1
Resulta
extraño escuchar el sobrenombre por el que me llamaban mis amigos de la
infancia acá, en la estación de tren de Sevilla, a tantos kilómetros de Buenos
Aires. Busco con la mirada, y al otro lado de la puerta acristalada descubro a
Dani, que se quita las gafas de sol y me hace señas para que me acerque.
Afuera,
me abraza y me sacude por los hombros.
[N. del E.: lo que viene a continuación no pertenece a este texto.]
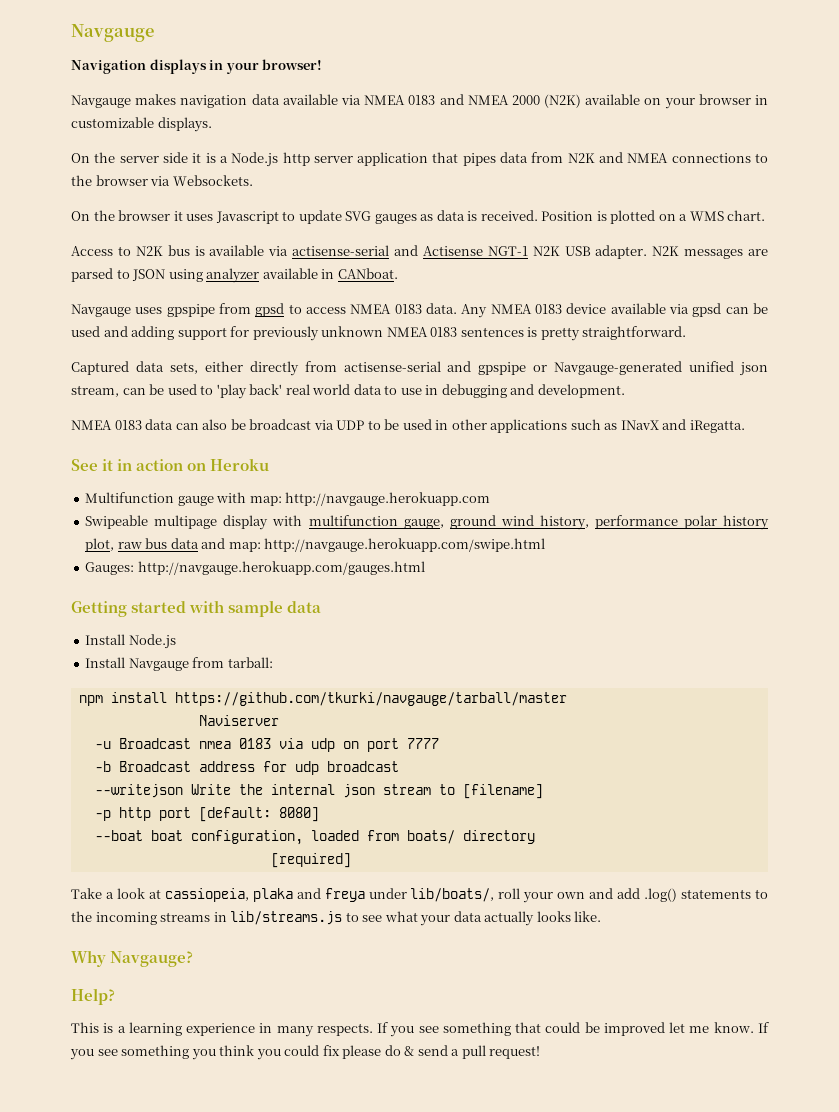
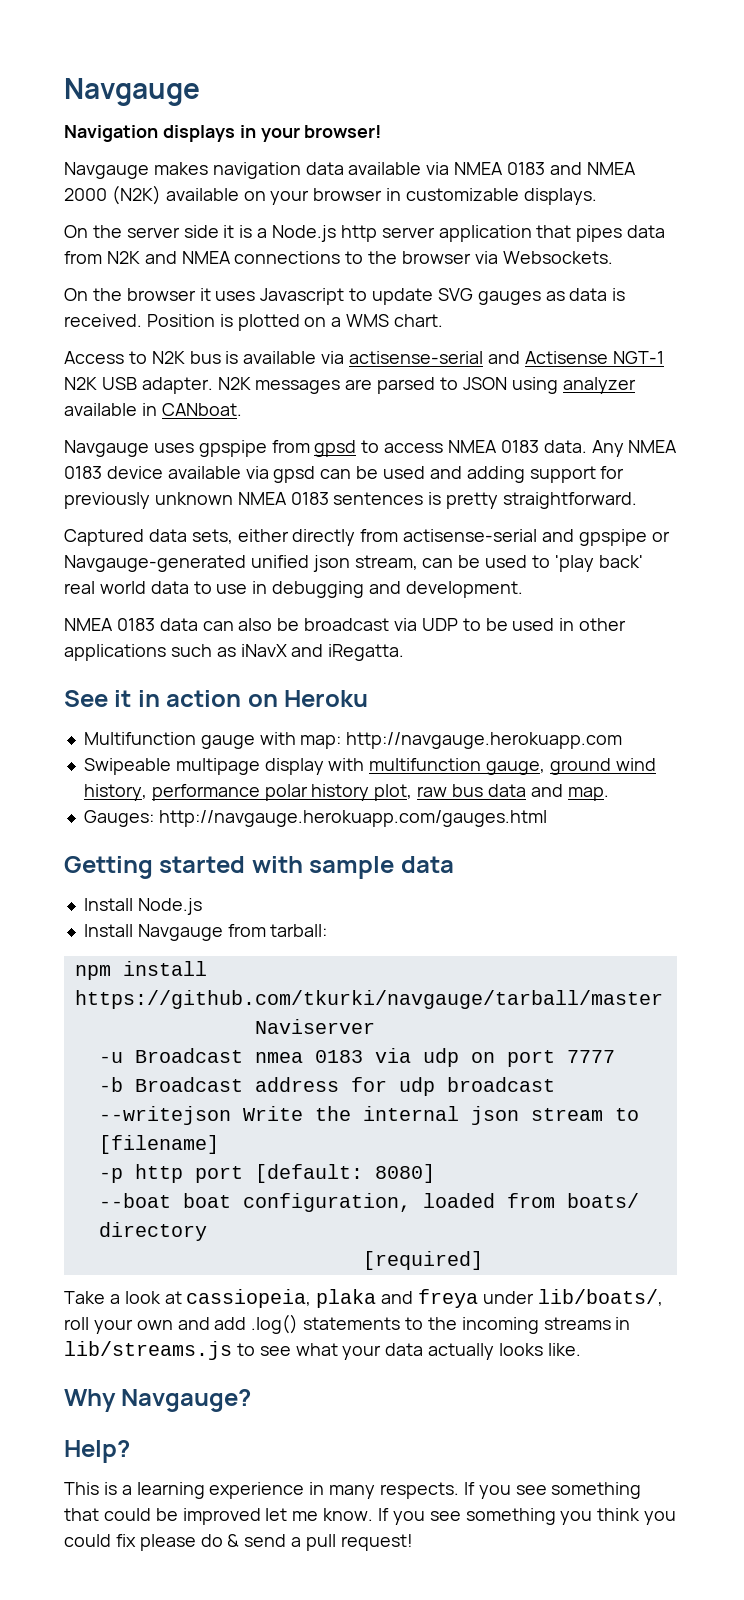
[620,420,659,430] INavX -> [240,644,287,657] iNavX
[228,538,546,552] map: http://navgauge.herokuapp.com/swipe.html -> [567,787,609,801] map.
Lo dejo hacer, incapaz de resistirme: Dani
pesa ciento tres kilos, treinta y tres más que los que pesaba en el colegio secundario.
Yo sigo siendo tan pequeño e irrelevante como entonces.
Cuando
se cansa de sacudirme, me observa con detenimiento.
Me
interroga,
¿Qué hacés, boludo?
me inspecciona,
Estás flaco…
me ordena,
Comé, hijo de puta.
y vuelve a abrazarme. Dice:
Cuanto tiempo…
Un año.
Tendríamos que vernos más seguido…
vos siempre estás ocupado…
¿Lo decís justo vos, el primer
trabajador…?
Tenés razón. Estoy hasta los huevos
del puto laburo…
Entonces
descubro algo que hasta ahora no había notado: Dani está bastante desmejorado,
con ojeras de insomnio.
¿Llegaste hace mucho?
En el tren de las diez. Di una
vuelta por la ciudad y vine más temprano para que no perdiéramos tiempo. Ya fui
a buscar el auto, es ese Renault que está ahí… Impresionante ¿no?
Si…
Es diesel. Y detrás, los asientos
tienen unas bandejitas para comer o jugar a las cartas…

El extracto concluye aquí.